Assignment: Please give back, word for word, only the lines starting at the one containing "- 4. Press C → Drag to add constraints" and ending at the one containing "- ☐ Performance optimization" within the material below.
# # # # #
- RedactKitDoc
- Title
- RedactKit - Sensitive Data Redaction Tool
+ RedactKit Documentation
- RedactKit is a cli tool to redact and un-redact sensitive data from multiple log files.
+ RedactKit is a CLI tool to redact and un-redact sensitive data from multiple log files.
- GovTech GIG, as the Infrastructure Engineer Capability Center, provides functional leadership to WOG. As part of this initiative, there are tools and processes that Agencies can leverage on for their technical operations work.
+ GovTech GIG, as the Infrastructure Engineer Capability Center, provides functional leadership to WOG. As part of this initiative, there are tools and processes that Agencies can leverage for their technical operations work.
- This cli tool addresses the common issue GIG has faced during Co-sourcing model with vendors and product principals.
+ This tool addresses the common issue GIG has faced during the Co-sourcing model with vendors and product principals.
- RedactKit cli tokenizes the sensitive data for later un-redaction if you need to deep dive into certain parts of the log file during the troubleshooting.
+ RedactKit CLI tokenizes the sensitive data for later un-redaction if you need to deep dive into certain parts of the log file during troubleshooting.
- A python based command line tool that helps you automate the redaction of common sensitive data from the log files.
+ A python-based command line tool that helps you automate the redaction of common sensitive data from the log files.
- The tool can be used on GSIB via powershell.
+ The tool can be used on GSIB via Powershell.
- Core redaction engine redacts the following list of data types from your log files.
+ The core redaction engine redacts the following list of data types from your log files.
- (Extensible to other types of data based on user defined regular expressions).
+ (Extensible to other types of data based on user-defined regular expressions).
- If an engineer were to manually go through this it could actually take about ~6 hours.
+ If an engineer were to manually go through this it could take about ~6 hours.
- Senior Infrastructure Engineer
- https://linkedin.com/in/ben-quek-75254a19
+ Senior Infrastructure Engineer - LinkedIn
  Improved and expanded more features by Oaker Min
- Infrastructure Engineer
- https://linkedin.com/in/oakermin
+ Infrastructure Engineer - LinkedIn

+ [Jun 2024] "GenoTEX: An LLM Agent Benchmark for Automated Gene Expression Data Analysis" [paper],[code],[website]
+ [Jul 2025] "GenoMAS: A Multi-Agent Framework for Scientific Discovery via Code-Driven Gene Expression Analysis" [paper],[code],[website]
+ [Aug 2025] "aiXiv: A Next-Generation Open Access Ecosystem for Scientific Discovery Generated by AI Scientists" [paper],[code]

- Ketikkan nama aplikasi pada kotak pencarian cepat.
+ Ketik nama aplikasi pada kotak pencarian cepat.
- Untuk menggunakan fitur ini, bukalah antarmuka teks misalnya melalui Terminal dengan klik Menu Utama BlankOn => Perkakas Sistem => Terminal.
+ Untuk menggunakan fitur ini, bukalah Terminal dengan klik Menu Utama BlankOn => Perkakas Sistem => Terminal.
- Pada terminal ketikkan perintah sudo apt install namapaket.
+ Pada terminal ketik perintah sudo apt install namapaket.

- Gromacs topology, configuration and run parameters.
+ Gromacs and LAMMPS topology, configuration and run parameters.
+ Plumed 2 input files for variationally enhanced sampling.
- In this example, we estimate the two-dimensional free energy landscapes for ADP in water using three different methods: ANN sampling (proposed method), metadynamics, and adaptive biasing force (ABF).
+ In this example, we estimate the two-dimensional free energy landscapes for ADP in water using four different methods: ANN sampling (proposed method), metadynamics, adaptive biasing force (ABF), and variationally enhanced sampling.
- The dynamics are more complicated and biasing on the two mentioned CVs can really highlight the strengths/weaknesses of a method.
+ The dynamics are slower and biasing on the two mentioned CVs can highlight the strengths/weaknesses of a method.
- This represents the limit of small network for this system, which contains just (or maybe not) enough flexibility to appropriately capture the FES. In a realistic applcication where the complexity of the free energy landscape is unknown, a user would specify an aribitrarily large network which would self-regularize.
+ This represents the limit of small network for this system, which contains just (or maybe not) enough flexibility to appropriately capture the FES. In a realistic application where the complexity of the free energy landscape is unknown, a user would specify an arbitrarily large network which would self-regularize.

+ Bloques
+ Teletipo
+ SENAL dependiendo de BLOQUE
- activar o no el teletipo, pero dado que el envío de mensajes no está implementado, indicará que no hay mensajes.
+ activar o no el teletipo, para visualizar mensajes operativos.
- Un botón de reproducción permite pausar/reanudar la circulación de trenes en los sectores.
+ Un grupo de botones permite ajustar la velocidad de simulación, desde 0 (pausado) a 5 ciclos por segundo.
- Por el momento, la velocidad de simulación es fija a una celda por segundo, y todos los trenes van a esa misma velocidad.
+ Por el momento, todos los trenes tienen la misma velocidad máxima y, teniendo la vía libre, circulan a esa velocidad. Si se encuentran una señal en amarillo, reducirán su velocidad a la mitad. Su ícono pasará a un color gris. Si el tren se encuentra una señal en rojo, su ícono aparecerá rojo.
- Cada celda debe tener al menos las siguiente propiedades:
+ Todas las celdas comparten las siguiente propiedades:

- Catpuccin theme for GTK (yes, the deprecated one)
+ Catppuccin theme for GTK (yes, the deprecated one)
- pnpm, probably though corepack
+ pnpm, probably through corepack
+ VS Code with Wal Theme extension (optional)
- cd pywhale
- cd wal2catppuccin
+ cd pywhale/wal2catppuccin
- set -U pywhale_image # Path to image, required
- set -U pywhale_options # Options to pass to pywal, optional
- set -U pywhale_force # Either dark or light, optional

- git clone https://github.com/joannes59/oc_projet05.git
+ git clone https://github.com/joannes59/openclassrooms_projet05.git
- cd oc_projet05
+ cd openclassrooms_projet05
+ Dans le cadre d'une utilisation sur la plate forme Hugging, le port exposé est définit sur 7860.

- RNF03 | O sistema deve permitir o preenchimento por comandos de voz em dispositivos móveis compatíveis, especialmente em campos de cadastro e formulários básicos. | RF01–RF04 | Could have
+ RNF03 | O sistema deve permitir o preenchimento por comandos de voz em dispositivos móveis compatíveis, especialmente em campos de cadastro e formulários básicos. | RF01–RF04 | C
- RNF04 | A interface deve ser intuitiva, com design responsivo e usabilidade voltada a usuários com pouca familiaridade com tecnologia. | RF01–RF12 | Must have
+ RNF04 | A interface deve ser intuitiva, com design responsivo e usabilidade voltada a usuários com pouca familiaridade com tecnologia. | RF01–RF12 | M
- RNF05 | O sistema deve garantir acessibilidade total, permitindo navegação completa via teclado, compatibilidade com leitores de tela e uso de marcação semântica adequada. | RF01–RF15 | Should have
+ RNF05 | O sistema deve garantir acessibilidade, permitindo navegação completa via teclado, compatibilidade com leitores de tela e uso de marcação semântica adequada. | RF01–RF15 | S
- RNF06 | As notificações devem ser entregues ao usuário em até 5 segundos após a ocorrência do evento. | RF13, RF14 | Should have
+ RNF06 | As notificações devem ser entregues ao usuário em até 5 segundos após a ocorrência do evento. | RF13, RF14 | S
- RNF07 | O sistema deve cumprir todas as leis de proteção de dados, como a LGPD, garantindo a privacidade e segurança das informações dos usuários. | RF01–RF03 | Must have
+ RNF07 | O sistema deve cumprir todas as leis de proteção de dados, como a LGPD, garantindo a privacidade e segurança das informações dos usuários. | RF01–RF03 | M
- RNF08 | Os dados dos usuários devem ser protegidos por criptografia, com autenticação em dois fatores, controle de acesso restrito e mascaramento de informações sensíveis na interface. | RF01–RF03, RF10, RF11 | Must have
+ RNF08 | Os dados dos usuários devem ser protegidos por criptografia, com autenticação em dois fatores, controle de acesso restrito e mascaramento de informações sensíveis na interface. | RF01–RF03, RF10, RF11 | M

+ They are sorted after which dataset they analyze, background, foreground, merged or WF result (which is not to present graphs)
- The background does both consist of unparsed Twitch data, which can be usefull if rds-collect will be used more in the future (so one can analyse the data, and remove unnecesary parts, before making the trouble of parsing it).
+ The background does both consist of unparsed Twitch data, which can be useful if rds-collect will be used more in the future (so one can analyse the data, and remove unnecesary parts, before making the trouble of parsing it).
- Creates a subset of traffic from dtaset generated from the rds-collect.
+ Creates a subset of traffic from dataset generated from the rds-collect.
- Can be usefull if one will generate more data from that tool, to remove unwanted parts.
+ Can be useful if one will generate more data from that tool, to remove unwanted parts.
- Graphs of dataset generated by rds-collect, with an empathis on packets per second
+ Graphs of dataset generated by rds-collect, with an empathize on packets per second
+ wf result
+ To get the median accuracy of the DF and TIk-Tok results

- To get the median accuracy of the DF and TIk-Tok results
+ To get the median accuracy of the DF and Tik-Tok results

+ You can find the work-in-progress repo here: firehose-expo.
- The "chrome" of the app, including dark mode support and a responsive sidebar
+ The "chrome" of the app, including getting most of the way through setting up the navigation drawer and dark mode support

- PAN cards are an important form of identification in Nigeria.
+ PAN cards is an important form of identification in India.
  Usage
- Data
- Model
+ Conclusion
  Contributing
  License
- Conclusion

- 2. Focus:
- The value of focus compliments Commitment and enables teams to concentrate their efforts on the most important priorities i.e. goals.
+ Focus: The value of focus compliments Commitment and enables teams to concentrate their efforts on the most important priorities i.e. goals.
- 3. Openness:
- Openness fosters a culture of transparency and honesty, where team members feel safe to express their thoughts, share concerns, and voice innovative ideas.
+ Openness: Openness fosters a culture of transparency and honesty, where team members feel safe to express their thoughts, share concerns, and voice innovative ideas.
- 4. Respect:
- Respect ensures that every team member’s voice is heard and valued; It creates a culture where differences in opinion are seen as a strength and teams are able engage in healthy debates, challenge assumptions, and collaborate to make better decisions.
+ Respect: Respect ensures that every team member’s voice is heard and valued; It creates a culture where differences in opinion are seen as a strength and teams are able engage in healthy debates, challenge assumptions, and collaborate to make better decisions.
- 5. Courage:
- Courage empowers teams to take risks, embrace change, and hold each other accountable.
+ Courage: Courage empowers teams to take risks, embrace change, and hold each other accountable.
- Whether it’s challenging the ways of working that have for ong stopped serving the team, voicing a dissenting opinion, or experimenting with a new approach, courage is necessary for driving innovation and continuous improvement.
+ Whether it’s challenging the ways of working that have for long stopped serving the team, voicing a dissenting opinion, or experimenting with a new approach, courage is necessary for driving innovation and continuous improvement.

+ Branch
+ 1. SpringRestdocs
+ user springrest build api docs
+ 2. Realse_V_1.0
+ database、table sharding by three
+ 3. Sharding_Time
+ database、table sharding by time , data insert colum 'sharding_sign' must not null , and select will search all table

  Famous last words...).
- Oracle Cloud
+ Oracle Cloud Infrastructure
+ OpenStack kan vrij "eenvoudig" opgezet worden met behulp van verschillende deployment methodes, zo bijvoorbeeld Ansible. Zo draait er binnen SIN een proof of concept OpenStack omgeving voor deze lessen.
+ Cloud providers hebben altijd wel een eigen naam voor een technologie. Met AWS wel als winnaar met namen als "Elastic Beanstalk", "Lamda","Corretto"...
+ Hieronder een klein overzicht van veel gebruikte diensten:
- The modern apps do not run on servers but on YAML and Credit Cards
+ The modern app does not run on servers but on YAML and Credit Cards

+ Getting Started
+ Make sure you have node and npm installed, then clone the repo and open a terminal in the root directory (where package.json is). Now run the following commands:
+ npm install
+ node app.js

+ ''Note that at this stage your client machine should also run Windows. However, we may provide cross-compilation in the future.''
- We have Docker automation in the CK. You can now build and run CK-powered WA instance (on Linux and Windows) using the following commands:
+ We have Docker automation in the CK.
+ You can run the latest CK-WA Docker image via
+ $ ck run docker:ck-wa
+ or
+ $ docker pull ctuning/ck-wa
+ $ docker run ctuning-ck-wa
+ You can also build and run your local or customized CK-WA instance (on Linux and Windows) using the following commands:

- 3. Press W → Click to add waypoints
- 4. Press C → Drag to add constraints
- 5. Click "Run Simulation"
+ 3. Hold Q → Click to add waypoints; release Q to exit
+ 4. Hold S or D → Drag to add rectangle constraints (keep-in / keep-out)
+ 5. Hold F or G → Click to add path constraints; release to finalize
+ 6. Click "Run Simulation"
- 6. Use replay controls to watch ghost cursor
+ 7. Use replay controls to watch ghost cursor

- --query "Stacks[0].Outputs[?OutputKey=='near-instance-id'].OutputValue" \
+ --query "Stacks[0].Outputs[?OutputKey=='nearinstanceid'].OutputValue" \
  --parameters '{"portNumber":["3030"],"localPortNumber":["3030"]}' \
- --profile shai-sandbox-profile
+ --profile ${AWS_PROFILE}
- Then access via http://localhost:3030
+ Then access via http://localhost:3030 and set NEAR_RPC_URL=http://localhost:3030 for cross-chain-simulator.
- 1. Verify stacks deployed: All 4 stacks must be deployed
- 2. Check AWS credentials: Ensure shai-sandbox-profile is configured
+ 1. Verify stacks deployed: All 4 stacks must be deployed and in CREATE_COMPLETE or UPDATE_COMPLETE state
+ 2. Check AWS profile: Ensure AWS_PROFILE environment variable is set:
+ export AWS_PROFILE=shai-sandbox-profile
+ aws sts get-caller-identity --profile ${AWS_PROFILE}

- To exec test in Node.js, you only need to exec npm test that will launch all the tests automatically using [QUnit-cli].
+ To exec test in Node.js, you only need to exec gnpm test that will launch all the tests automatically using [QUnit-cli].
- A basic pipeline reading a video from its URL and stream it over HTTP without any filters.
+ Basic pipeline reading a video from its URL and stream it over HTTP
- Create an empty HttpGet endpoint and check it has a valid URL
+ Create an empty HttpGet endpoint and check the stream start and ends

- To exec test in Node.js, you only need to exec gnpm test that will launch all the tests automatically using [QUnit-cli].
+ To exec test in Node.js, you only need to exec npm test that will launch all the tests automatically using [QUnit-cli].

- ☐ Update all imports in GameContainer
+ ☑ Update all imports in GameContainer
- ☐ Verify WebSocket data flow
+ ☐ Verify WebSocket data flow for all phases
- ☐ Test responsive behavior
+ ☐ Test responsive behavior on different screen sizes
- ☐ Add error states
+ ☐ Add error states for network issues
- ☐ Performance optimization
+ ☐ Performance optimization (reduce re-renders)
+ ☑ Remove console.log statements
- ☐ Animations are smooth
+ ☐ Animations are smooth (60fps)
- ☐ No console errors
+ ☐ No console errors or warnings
# # # # #
Answer for this exercise:
- 4. Press C → Drag to add constraints
- 5. Click "Run Simulation"
+ 3. Hold Q → Click to add waypoints; release Q to exit
+ 4. Hold S or D → Drag to add rectangle constraints (keep-in / keep-out)
+ 5. Hold F or G → Click to add path constraints; release to finalize
+ 6. Click "Run Simulation"
- 6. Use replay controls to watch ghost cursor
+ 7. Use replay controls to watch ghost cursor

- --query "Stacks[0].Outputs[?OutputKey=='near-instance-id'].OutputValue" \
+ --query "Stacks[0].Outputs[?OutputKey=='nearinstanceid'].OutputValue" \
  --parameters '{"portNumber":["3030"],"localPortNumber":["3030"]}' \
- --profile shai-sandbox-profile
+ --profile ${AWS_PROFILE}
- Then access via http://localhost:3030
+ Then access via http://localhost:3030 and set NEAR_RPC_URL=http://localhost:3030 for cross-chain-simulator.
- 1. Verify stacks deployed: All 4 stacks must be deployed
- 2. Check AWS credentials: Ensure shai-sandbox-profile is configured
+ 1. Verify stacks deployed: All 4 stacks must be deployed and in CREATE_COMPLETE or UPDATE_COMPLETE state
+ 2. Check AWS profile: Ensure AWS_PROFILE environment variable is set:
+ export AWS_PROFILE=shai-sandbox-profile
+ aws sts get-caller-identity --profile ${AWS_PROFILE}

- To exec test in Node.js, you only need to exec npm test that will launch all the tests automatically using [QUnit-cli].
+ To exec test in Node.js, you only need to exec gnpm test that will launch all the tests automatically using [QUnit-cli].
- A basic pipeline reading a video from its URL and stream it over HTTP without any filters.
+ Basic pipeline reading a video from its URL and stream it over HTTP
- Create an empty HttpGet endpoint and check it has a valid URL
+ Create an empty HttpGet endpoint and check the stream start and ends

- To exec test in Node.js, you only need to exec gnpm test that will launch all the tests automatically using [QUnit-cli].
+ To exec test in Node.js, you only need to exec npm test that will launch all the tests automatically using [QUnit-cli].

- ☐ Update all imports in GameContainer
+ ☑ Update all imports in GameContainer
- ☐ Verify WebSocket data flow
+ ☐ Verify WebSocket data flow for all phases
- ☐ Test responsive behavior
+ ☐ Test responsive behavior on different screen sizes
- ☐ Add error states
+ ☐ Add error states for network issues
- ☐ Performance optimization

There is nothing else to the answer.